**WHAT THE TASK REQUIRES:** Copy word for word, please, the lines of the entries below running from the one containing "[28,843,912,1018] fabricante de" to the one containing "[120,35,285,54] Active prije", both ends included.

• • • • •

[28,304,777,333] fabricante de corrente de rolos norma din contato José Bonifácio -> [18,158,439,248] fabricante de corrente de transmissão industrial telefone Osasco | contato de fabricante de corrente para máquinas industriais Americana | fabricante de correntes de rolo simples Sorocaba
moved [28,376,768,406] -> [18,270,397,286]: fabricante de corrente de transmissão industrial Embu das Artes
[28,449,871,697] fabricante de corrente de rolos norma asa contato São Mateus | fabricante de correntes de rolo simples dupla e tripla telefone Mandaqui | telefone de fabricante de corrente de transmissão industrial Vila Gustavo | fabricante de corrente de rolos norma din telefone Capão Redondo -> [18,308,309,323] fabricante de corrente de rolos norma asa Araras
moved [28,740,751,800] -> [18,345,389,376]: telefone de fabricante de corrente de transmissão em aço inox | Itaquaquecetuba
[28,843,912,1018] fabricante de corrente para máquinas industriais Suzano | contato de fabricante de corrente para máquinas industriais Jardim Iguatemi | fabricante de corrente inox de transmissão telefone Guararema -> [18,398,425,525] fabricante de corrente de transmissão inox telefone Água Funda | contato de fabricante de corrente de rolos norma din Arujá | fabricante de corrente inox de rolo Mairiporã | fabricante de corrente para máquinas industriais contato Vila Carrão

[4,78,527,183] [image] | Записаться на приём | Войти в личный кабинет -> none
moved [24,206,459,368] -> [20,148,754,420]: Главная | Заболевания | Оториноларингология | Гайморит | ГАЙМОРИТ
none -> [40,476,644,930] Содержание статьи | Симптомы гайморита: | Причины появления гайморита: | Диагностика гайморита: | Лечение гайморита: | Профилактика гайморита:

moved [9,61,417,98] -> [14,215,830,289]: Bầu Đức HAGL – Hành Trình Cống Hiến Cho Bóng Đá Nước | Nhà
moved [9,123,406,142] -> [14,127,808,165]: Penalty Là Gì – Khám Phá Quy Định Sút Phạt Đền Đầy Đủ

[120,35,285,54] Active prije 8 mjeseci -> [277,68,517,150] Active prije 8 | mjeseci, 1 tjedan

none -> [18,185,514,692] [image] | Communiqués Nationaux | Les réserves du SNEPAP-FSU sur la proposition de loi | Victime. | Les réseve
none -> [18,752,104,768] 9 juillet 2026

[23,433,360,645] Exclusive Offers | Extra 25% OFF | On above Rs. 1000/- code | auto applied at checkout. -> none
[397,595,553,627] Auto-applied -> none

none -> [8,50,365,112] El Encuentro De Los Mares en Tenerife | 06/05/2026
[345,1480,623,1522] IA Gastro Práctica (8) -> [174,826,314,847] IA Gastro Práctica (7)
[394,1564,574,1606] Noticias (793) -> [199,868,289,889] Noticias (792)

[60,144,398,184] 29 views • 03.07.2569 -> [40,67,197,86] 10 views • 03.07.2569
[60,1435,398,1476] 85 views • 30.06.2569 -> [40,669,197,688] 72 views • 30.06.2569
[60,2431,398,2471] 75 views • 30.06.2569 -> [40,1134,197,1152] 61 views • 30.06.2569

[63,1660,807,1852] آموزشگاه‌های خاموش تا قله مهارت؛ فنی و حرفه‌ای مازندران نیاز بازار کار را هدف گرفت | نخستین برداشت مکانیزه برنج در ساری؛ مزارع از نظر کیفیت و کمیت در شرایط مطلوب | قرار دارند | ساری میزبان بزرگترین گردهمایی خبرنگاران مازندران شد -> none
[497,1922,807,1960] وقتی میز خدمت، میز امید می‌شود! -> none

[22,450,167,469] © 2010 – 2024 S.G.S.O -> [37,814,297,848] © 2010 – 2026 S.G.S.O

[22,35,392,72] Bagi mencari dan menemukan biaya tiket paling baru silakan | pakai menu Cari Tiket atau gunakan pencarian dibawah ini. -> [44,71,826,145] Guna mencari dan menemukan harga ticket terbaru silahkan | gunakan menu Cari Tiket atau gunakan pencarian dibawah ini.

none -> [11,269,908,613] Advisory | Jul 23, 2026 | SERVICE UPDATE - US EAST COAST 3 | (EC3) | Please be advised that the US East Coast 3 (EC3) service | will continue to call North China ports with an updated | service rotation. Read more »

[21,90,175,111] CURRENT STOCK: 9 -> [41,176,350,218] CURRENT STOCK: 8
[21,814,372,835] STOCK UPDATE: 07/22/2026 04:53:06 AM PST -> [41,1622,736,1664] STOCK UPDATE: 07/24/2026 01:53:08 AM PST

• • • • •

**EXERCISE ANSWER:**
[28,843,912,1018] fabricante de corrente para máquinas industriais Suzano | contato de fabricante de corrente para máquinas industriais Jardim Iguatemi | fabricante de corrente inox de transmissão telefone Guararema -> [18,398,425,525] fabricante de corrente de transmissão inox telefone Água Funda | contato de fabricante de corrente de rolos norma din Arujá | fabricante de corrente inox de rolo Mairiporã | fabricante de corrente para máquinas industriais contato Vila Carrão

[4,78,527,183] [image] | Записаться на приём | Войти в личный кабинет -> none
moved [24,206,459,368] -> [20,148,754,420]: Главная | Заболевания | Оториноларингология | Гайморит | ГАЙМОРИТ
none -> [40,476,644,930] Содержание статьи | Симптомы гайморита: | Причины появления гайморита: | Диагностика гайморита: | Лечение гайморита: | Профилактика гайморита:

moved [9,61,417,98] -> [14,215,830,289]: Bầu Đức HAGL – Hành Trình Cống Hiến Cho Bóng Đá Nước | Nhà
moved [9,123,406,142] -> [14,127,808,165]: Penalty Là Gì – Khám Phá Quy Định Sút Phạt Đền Đầy Đủ

[120,35,285,54] Active prije 8 mjeseci -> [277,68,517,150] Active prije 8 | mjeseci, 1 tjedan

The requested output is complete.